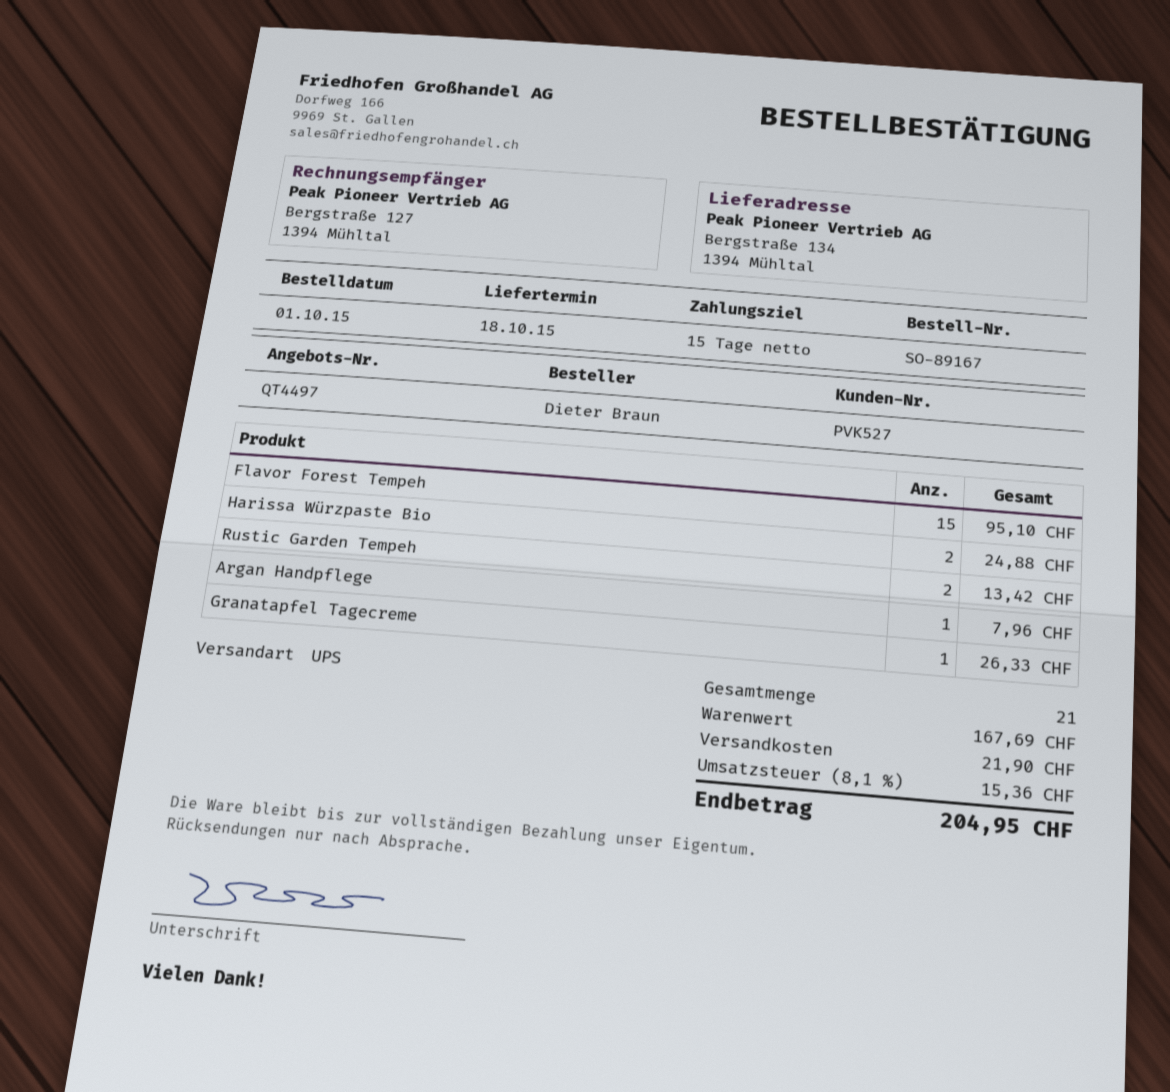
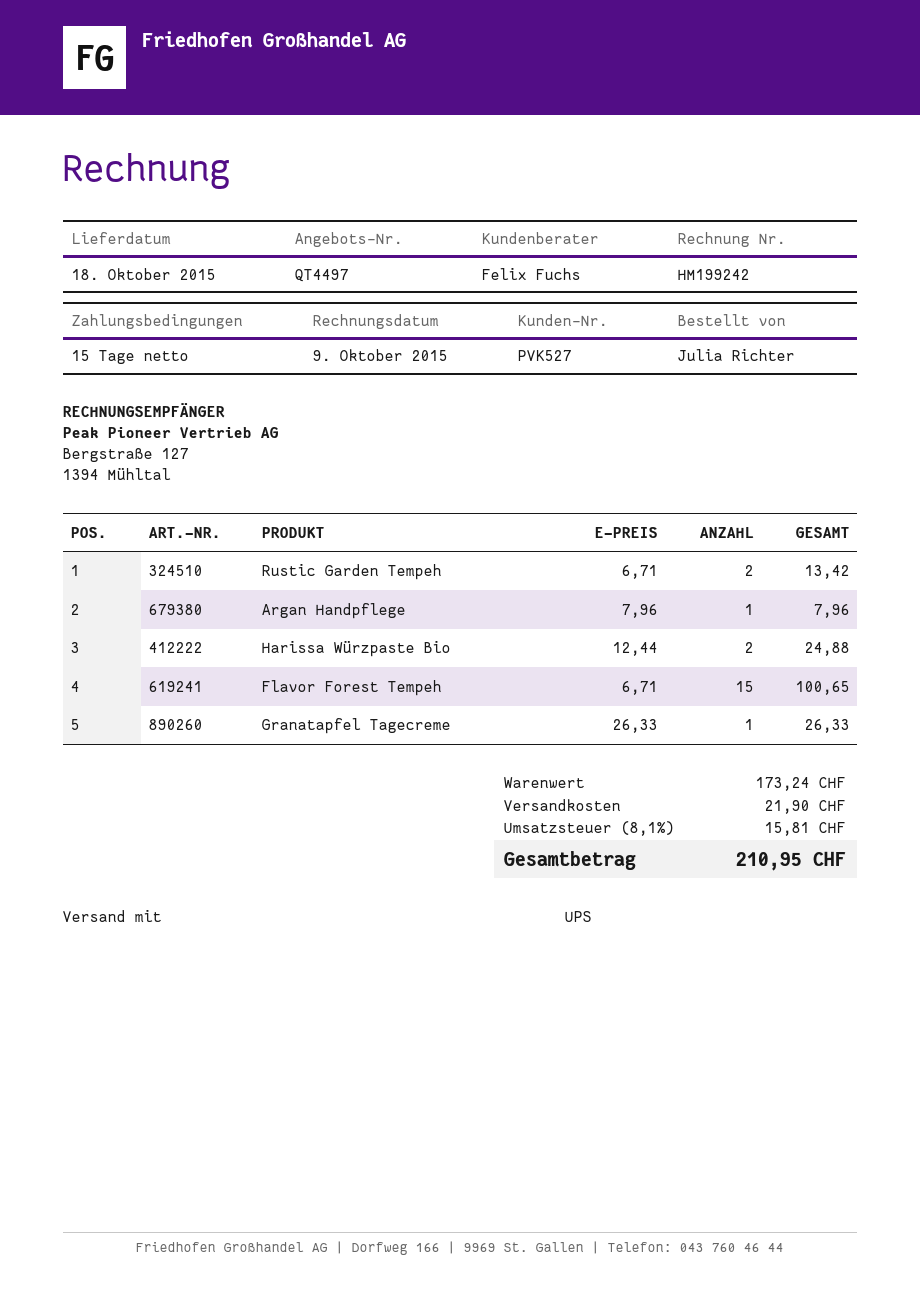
ordered by: Dieter Braun -> Julia Richter
Flavor Forest Tempeh: 15 for 95.10 -> 15 for 100.65
subtotal: 167.69 -> 173.24
tax: 8.1% = 15.36 -> 8.1% = 15.81
total: 204.95 -> 210.95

________________________________________

#### Problem statement:
For the lines from the one containing "subtotal: 167.69 -> 173.24" through the end of the listing above, output each exactly and leave out the rest.

#### Exercise result:
subtotal: 167.69 -> 173.24
tax: 8.1% = 15.36 -> 8.1% = 15.81
total: 204.95 -> 210.95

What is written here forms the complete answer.